Technical jargon can be confusing and security related ones even more. The terms “SQL injection” and “XSS injection” seem funny as the image suggests, but understanding it is a key to resolving the issue.

To simplify it in a non technical way, imagine you have a robot which reads instructions via a form and performs a task in your house. Your guests can use a form for example for requesting tea or coffee. Lets say the form is something like Make ____ and add ___ cubes of sugar.

An ideal input to this would be Make TEA and add 2 cubes of sugar.

Bold values represent the values fed by your guest submitting the form. Now your robot would do exactly the same and follow instructions, make tea with 2 cubes of sugar. But what if instead of giving normal inputs like “TEA” and “2” a malicious guest decides to submit

Make TEA and start smashing all crockery and add 5 spoons of chilly to the meal including 2 cubes of sugar.

Obviously you would start hearing your crockery being smashed around, wondering what happened, not to mention what you experience when you try to pacify yourself with a good meal loaded with chilly.

This is called injection.

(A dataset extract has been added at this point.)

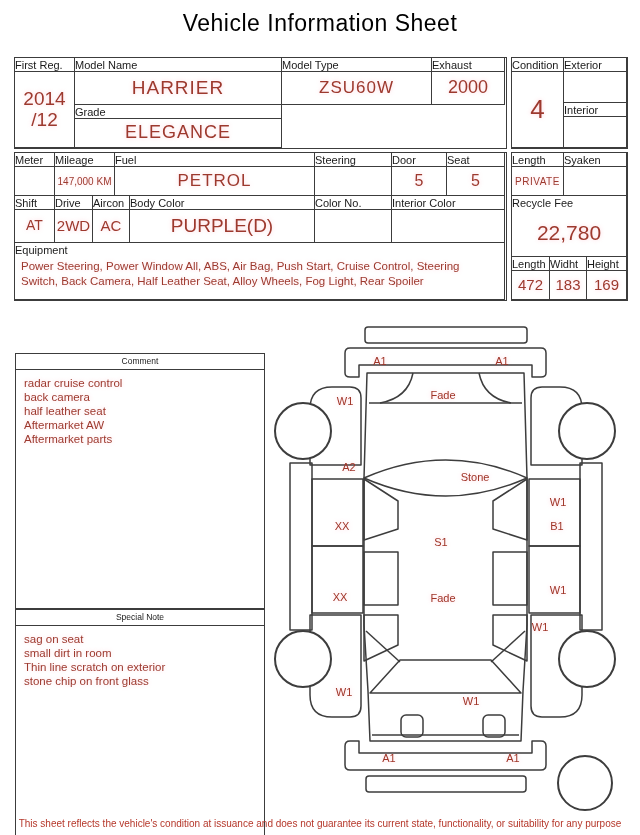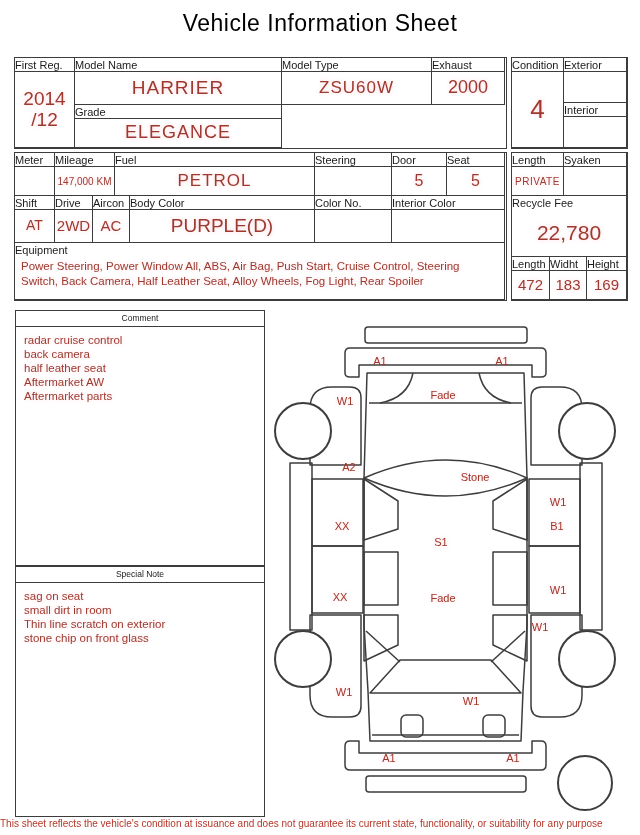"Comment" .bigbox { margin-top: none -> 43px }
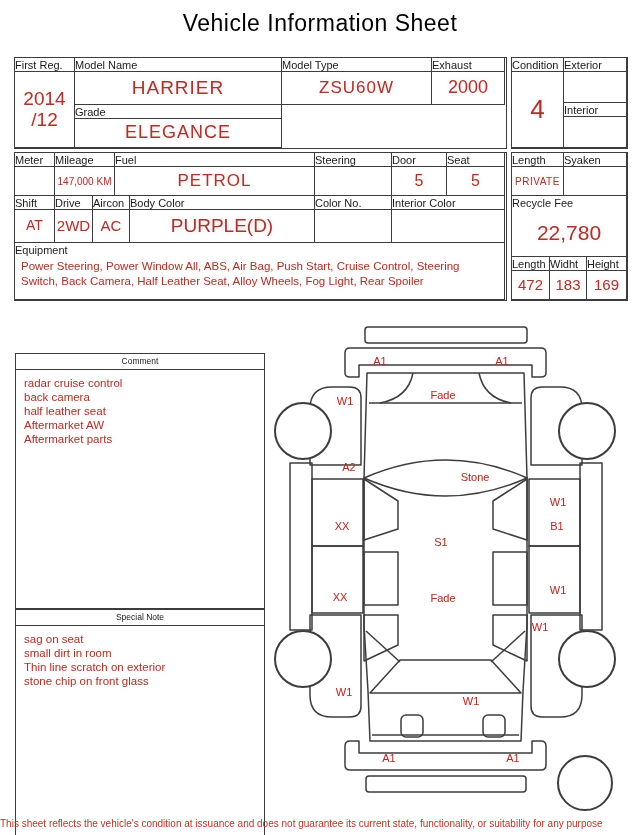"This sheet reflects the vehicle's" .footer { text-align: left -> center }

Basically the form was suppose to take “data” inputs like “TEA”, “2” but also managed to accept action inputs like “start smashing all crockery” and as the robot cannot distinguish between data and action inputs it goes about performing the task.

The way to fix this is to help the robot understand data input and ensure they are treated as data input and not action, this way when then same malicious guest submits the robot will beep with his red nose blinking

Invalid input! Cannot make “TEA and start smashing all crockery”! and that is exactly how we want it to behave.

SQL injections allow injection to instructions given to your database which store all your records like your customer data or access details.

XSS injection allows injection to your program code which can allow execution of functionality which was never intended.